◆ Data:
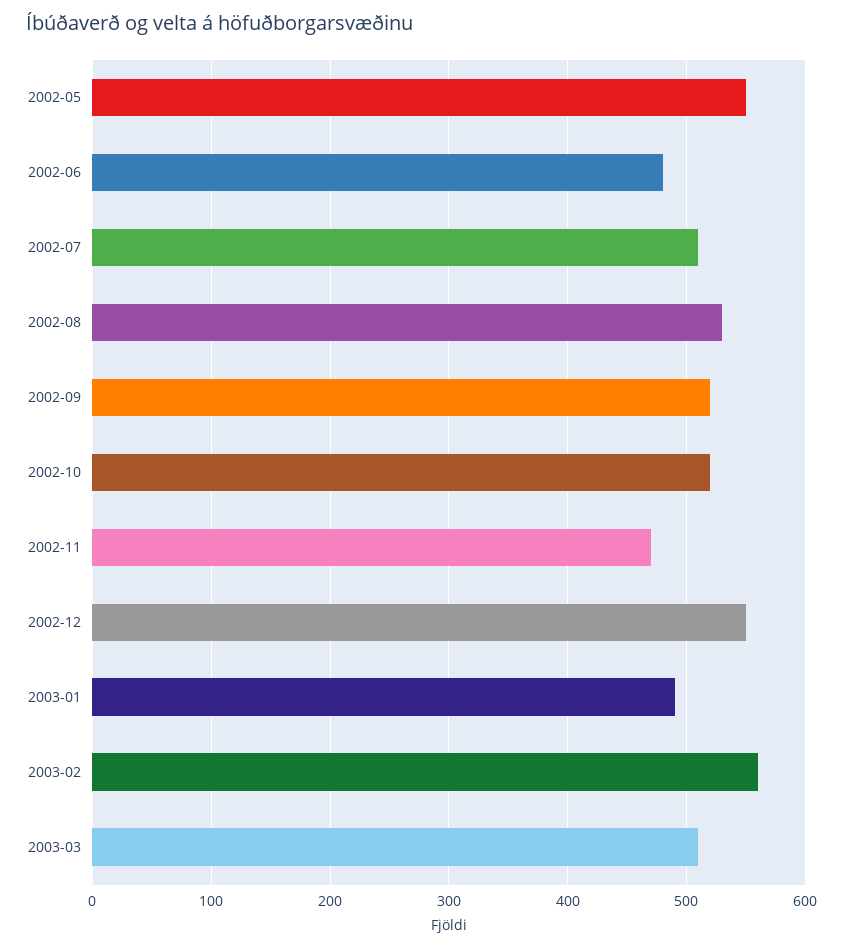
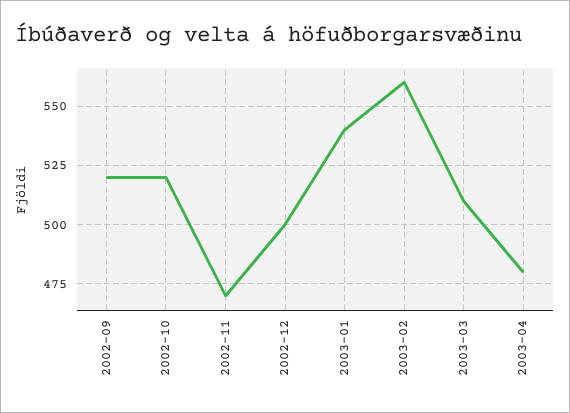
2002-05: 550 -> none
2002-06: 480 -> none
2002-07: 510 -> none
2002-08: 530 -> none
2002-12: 550 -> 500
2003-01: 490 -> 540
2003-04: none -> 480

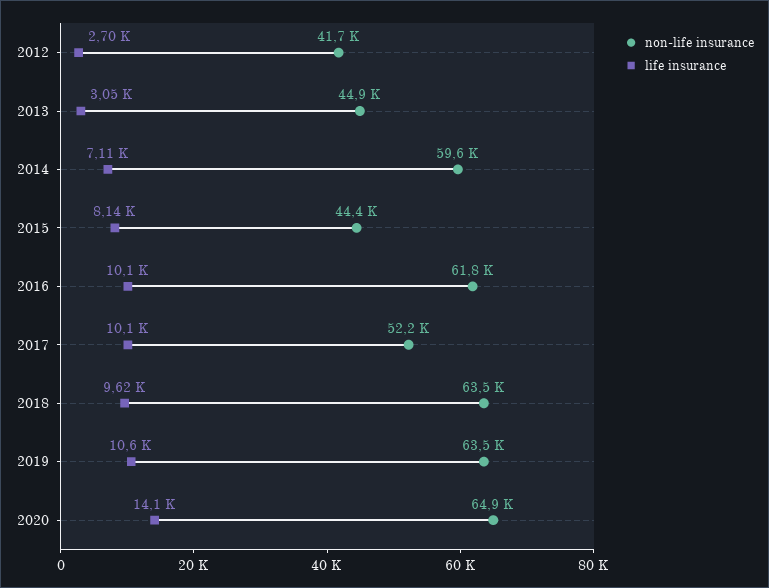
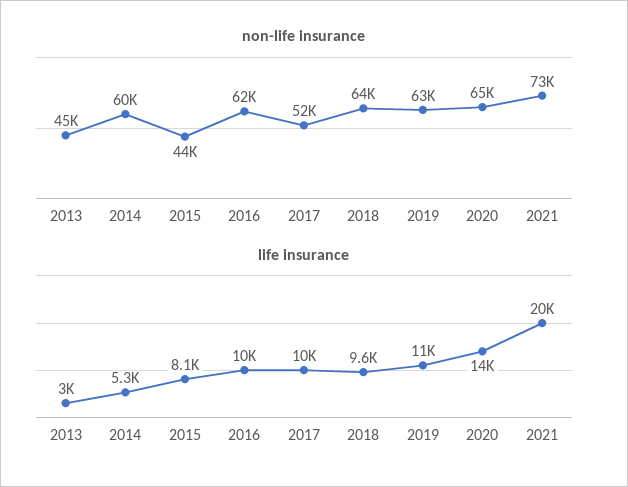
non-life insurance, 2012: 41700 -> none
life insurance, 2012: 2700 -> none
life insurance, 2014: 7110 -> 5300
non-life insurance, 2021: none -> 73000
life insurance, 2021: none -> 20000

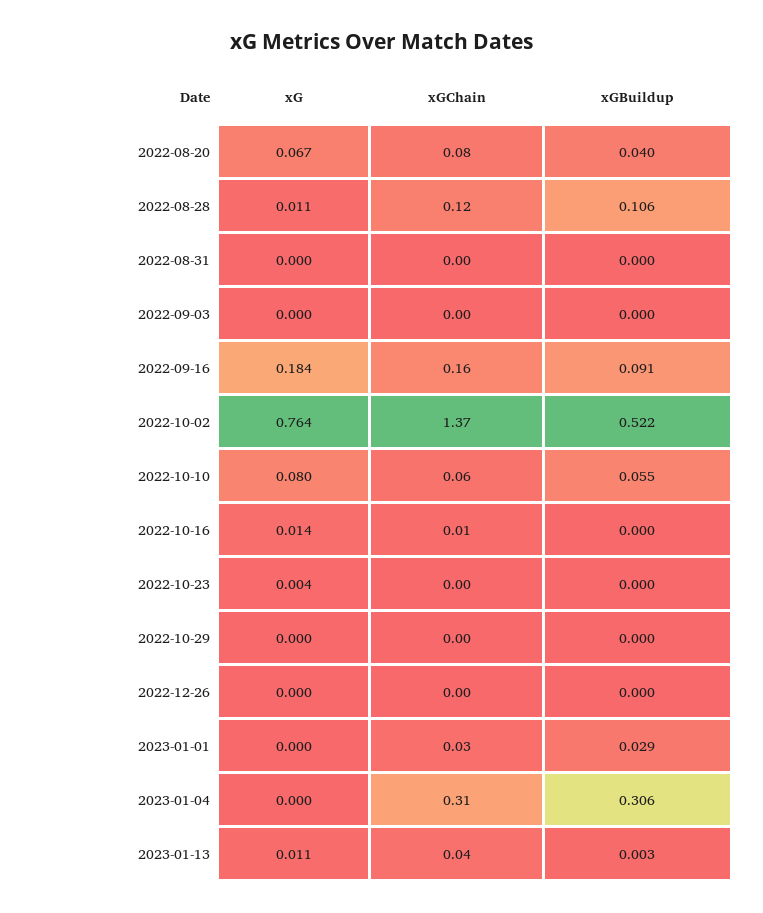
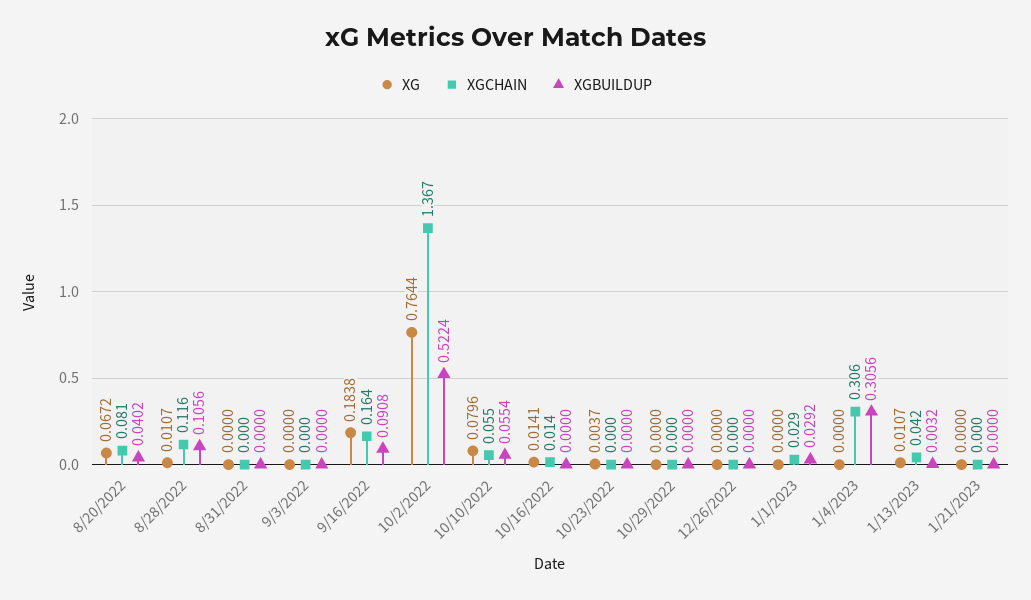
xG, 1/21/2023: none -> 0
xGChain, 1/21/2023: none -> 0
xGBuildup, 1/21/2023: none -> 0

◆ Your goal:
Which lines in the material above include the string "life"? Pull them out.

◆ Exercise output:
non-life insurance, 2012: 41700 -> none
life insurance, 2012: 2700 -> none
life insurance, 2014: 7110 -> 5300
non-life insurance, 2021: none -> 73000
life insurance, 2021: none -> 20000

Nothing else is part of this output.